Watching some of Gordon’s moves on the football field makes it impossible to ignore the association with his dancing background.
“Yes, the hips, change of direction, balance and body control,” Poles said. “If you’ve ever seen someone with poor balance and body control, you get stuck in things, you don’t stay in the middle, and you can’t stop and start on a dime.
“There’s a clip they showed on TV, it’s in the coverage, it’s a shoulder back [fade pass]. It actually opens, turns, sticks feet, doesn’t move, two toes down, grabs it and gets intercepted. So some of those things aren’t normal, and he probably developed it from that background.”
Gordon’s competitive dancing days are long gone, but his spontaneous movements are noticeable. His foot naturally finds its way into different ballet positions when he’s standing, and he’ll combat boredom by randomly making a turn or changing a step ball.

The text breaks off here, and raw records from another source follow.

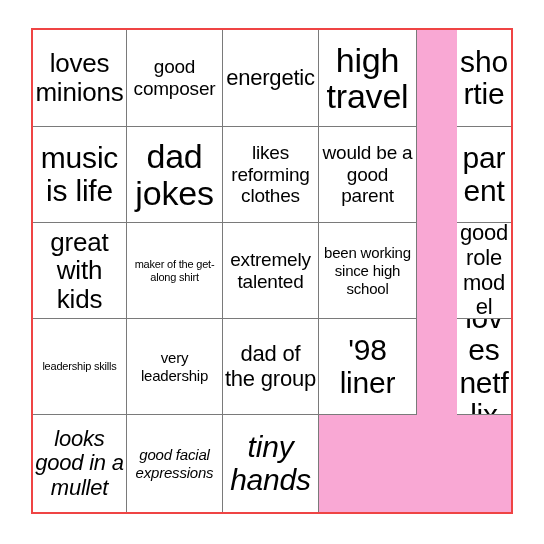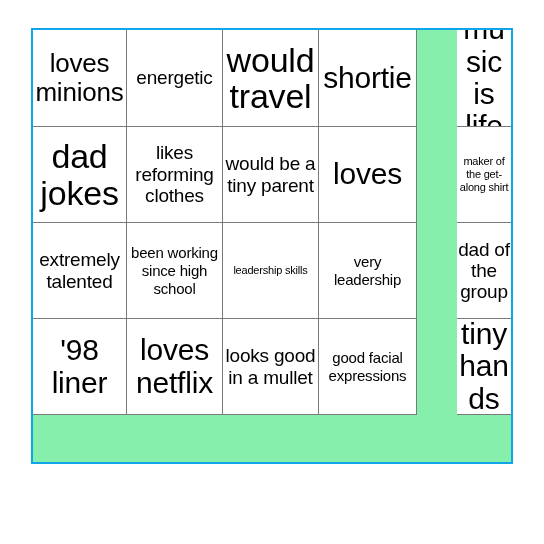"loves minions" #bingo-card { background: #86efac -> #f9a8d4; border: 2px solid #0ea5e9 -> 2px solid #ef4444; height: 436px -> 486px }
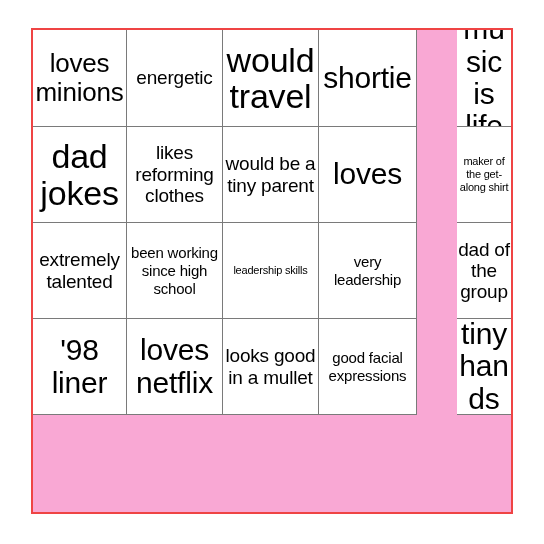"good composer" div.bingo-cell { html: none -> <div> <span>good composer</span> </div> }
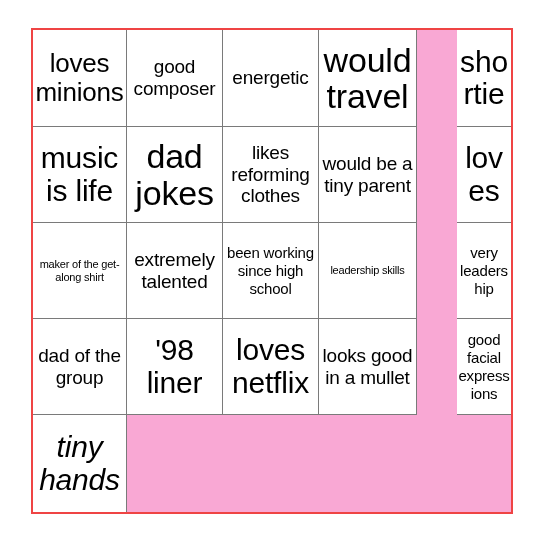"energetic" .fs-md { font-size: 19px -> 22px }
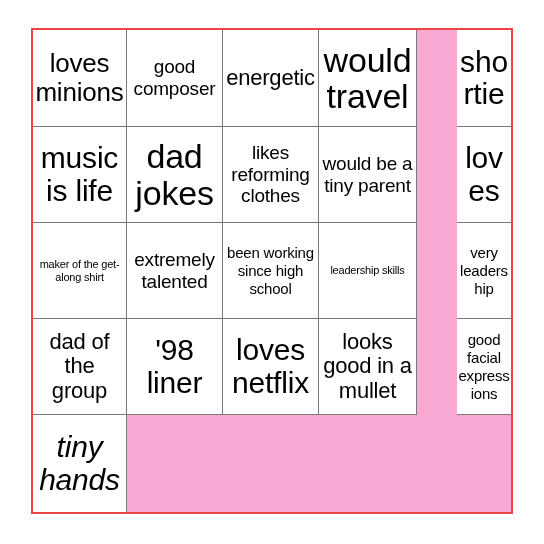"would travel" span.cell-text { text: would -> high }
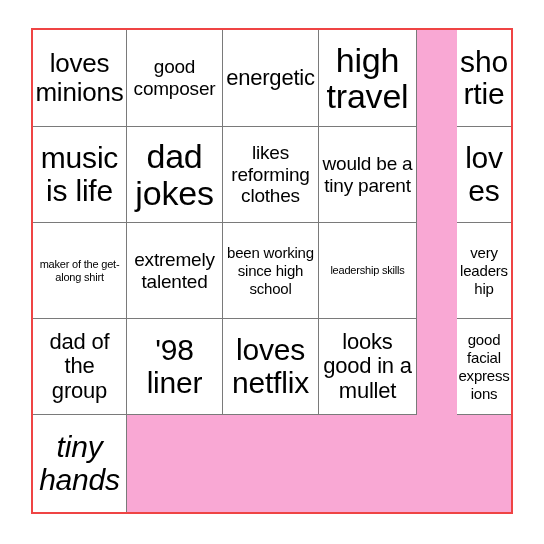"would be a tiny parent" span.cell-text { text: tiny -> good }
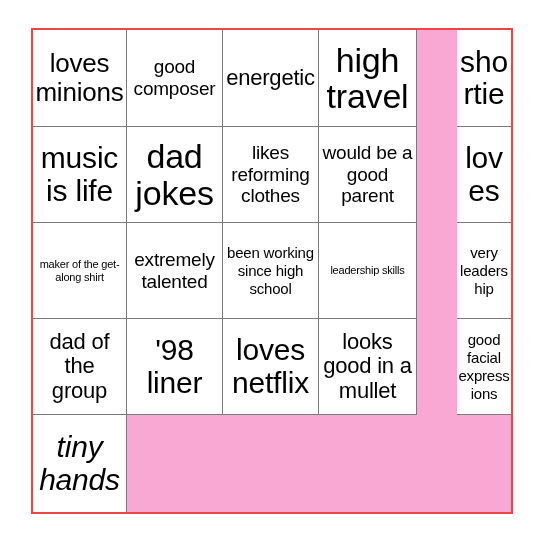"loves" span.cell-text { text: loves -> parent }
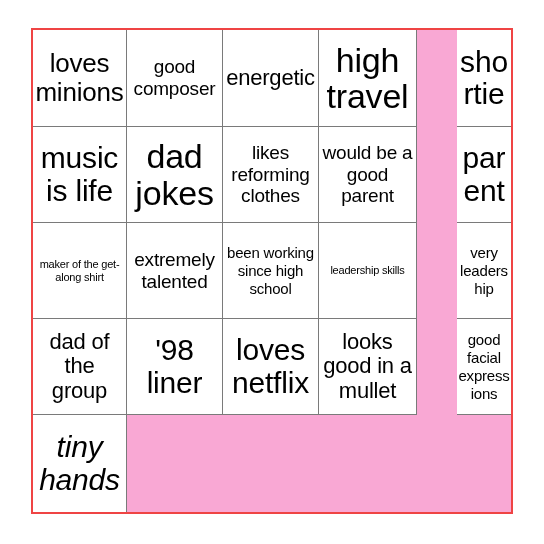"great with kids" div.bingo-cell { html: none -> <div> <span>great with kids</span> </div> }
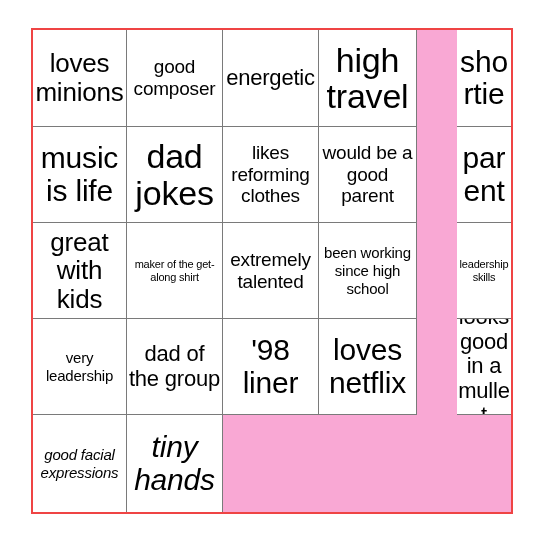"good role model" div.bingo-cell { html: none -> <div> <span>good role model</span> </div> }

“He’s a dynamic athlete, and some of the moves he makes are not just natural moves we see on the football field, but they help him do his job better,” said linebacker coach James Rowe.
Kindle FeldorGordon, whose locker is two miles away from Gordon, wasn’t sure what had just happened one day, when he saw Gordon, out of nowhere, making a backflip from a standing position.
“It was crazy,” Feldur said. “I was like – Wow. Real flexibility. Explosive.”
It’s the result of years of hard work, from stretching during animation as a child to mimicking Jackson in dance competitions to break performances at Storm games. The Gordon Path has always included body control, balance, explosiveness and confidence.
“I just feel like I have complete control, and I know that even if I miss a step, I know how to get my body back on track to balance myself or shift my weight a certain way,” Gordon said. “I feel like I can calculate the way I need to move myself to get to what I want to do.”